Despite the pathological report and clinical presentation suggesting SCC, the rapid enlargement of the lesions near the surgical site raised the possibility of alternative diagnoses, including infection-induced granulomatous lesions. Initially, photodynamic therapy (PDT) combined with limited excision was planned. However, given the rapid progression and the need for a definitive diagnosis, we performed multipoint excision of the lesions for comprehensive histopathological evaluation. Histopathological findings revealed evidence of epidermal necrosis and defect with PEH. There was no evidence of heteroplasia, but the dermis exhibited marked infiltration of inflammatory cells, predominantly neutrophils (Fig. 2a and b).
Histopathological examination, Histopathological analysis with hematoxylin–eosin staining (×80) revealed epidermal necrosis and PEH (a). Histopathological analysis with hematoxylin–eosin staining (×400) demonstrated inflammatory cell infiltration without cytological atypia (b).
Subsequently, an in-hospital multidisciplinary consultation involving dermatology, pathology, and hepatobiliary specialists confirmed the diagnosis of PEH. The patient’s lesions significantly improved after combined treatment with excision and PDT. At follow-up 1.5 months later, the wound had healed well, with no new lumps or ulcers observed (Fig. 1b–d).
Discussion
PEH is a rare histopathological reaction secondary to trauma, infection, tumors, and other underlying diseases, often requiring differentiation from SCC and keratoacanthoma [2]. Histopathological features remain the gold standard for differential diagnosis [3]; PEH is characterized by epidermal and adnexal hyperplasia with papillomatosis. Cells are well-differentiated and lack nuclear atypia, abnormal mitoses, or dyskeratosis. Recent studies reported that PEH exhibits characteristic features on dermoscopy [4] and PCR assays [5], which differ from those of SCC and provide potential diagnostic value.
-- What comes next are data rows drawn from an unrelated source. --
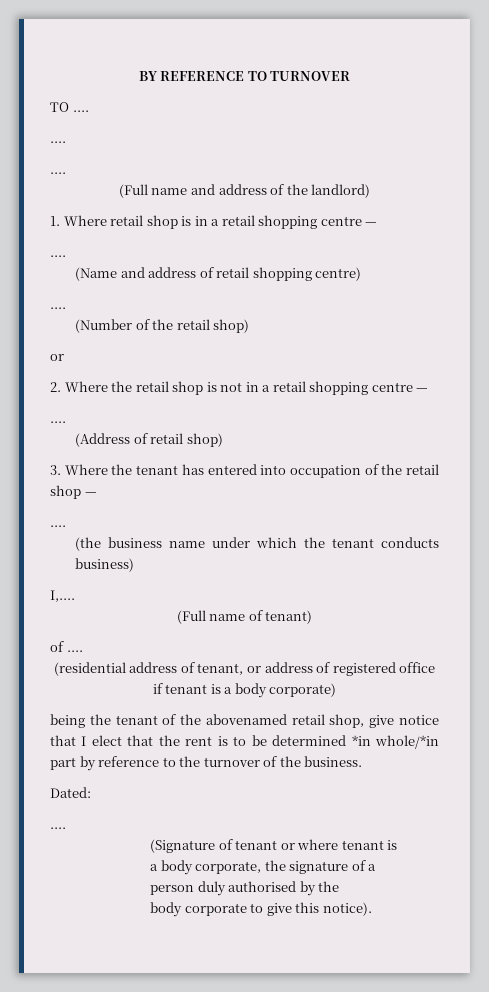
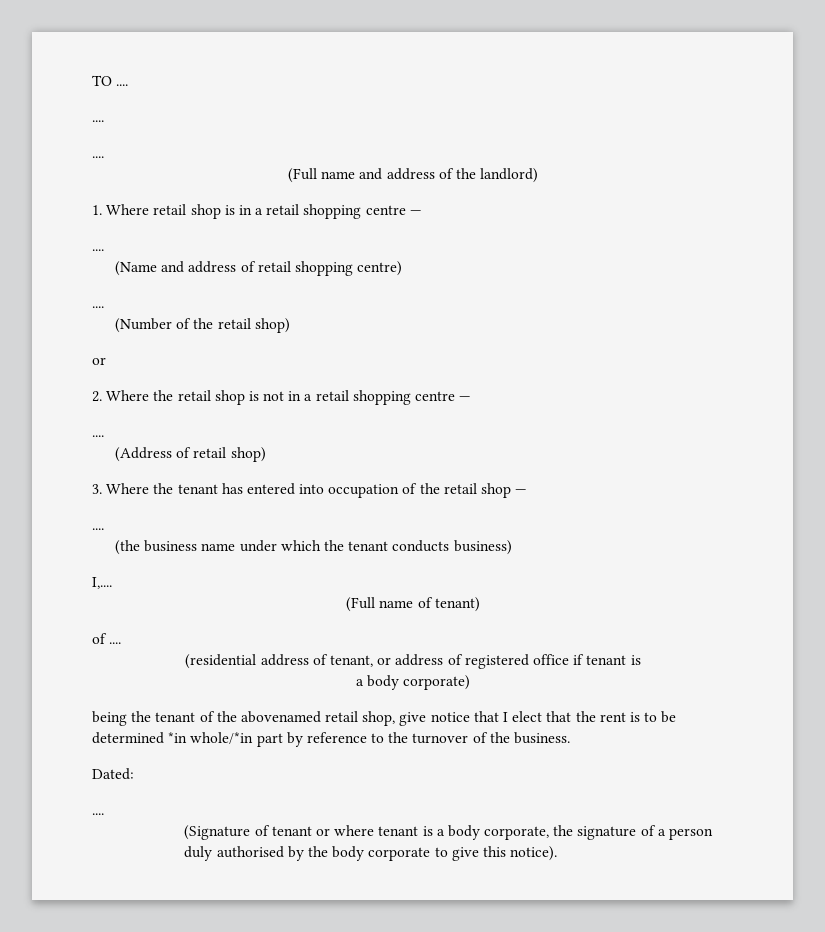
- BY REFERENCE TO TURNOVER
- (residential address of tenant, or address of registered office if tenant is a body corporate)
+ (residential address of tenant, or address of registered office if tenant is
+ a body corporate)
- (Signature of tenant or where tenant is
- a body corporate, the signature of a
- person duly authorised by the
- body corporate to give this notice).
+ (Signature of tenant or where tenant is a body corporate, the signature of a person duly authorised by the body corporate to give this notice).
This report presents a rare case of PEH around the surgical incision site of a patient with liver cancer who was misdiagnosed with SCC. Similar cases have been reported in recent years [6]. However, there are no reports related to PEH after surgery for hepatocellular carcinoma.
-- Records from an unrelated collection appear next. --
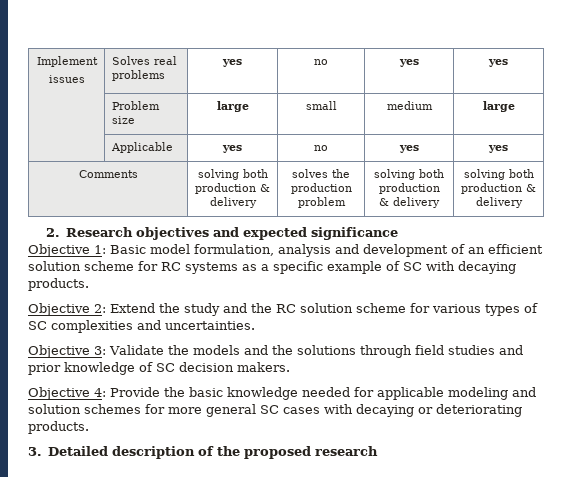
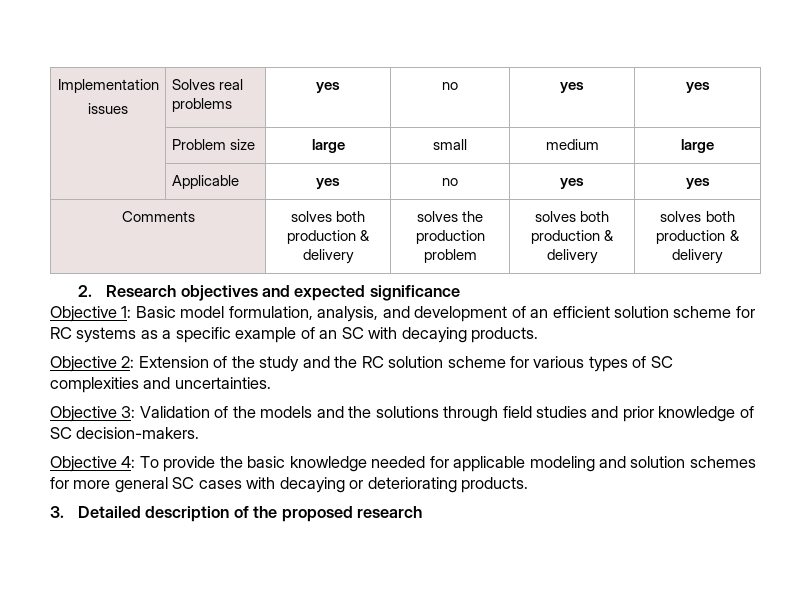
- Implement
+ Implementation
- Comments | solving both production & delivery | solves the production problem | solving both production & delivery | solving both production & delivery
+ Comments | solves both production & delivery | solves the production problem | solves both production & delivery | solves both production & delivery
- Objective 1: Basic model formulation, analysis and development of an efficient solution scheme for RC systems as a specific example of SC with decaying products.
+ Objective 1: Basic model formulation, analysis, and development of an efficient solution scheme for RC systems as a specific example of an SC with decaying products.
- Objective 2: Extend the study and the RC solution scheme for various types of SC complexities and uncertainties.
+ Objective 2: Extension of the study and the RC solution scheme for various types of SC complexities and uncertainties.
- Objective 3: Validate the models and the solutions through field studies and prior knowledge of SC decision makers.
+ Objective 3: Validation of the models and the solutions through field studies and prior knowledge of SC decision-makers.
- Objective 4: Provide the basic knowledge needed for applicable modeling and solution schemes for more general SC cases with decaying or deteriorating products.
+ Objective 4: To provide the basic knowledge needed for applicable modeling and solution schemes for more general SC cases with decaying or deteriorating products.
PEH likely developed as a pathological response to trauma or infection. Postoperative wound care and early recognition of PEH may prevent such complications. Multiple biopsies and careful histopathological evaluation are essential for accurate diagnosis. This case underscores the importance of including PEH in the differential diagnosis of SCC-like lesions, particularly in the postoperative setting.
Conclusion
This case emphasizes the diagnostic challenges posed by PEH, a benign condition that closely mimics SCC. Comprehensive excision, thorough histological evaluation, and multidisciplinary consultations are crucial for accurate diagnosis and treatment. Recognizing PEH as a potential complication after surgery may improve patient management and reduce unnecessary anxiety.
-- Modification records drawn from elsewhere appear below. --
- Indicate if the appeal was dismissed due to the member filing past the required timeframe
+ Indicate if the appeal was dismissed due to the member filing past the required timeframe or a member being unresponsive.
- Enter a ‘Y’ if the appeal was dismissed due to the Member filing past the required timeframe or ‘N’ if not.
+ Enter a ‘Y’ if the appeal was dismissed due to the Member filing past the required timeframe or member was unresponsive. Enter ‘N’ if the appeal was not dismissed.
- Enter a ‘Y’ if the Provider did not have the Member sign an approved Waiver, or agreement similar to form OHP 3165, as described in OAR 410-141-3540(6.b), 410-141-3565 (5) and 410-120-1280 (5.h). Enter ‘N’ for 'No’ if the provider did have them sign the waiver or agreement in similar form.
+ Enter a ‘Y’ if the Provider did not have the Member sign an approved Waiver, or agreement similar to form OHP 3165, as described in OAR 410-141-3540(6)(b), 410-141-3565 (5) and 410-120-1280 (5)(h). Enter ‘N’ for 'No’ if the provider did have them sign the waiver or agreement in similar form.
Conflict of interest statement
The authors declare no conflict of interest.
Funding
The Project of NINGBO Leading Medical & Health Discipline (No. 2022-F23). The Public Welfare Projects of Ningbo, China (No. 2022S065). The Health Major Science and Technology Planning Project of Zhejiang Province, China (No. WKJ-ZJ-2411). The Ningbo Major Research and Development Plan Project(2024Z228).
Ethical approval
Informed consent for publication of this paper was obtained from The First Affiliated Hospital of Ningbo University and all authors. Approval 2024 NO.111RS-YJ01.
Ethics statement
We thank the patient for granting permission to publish this information.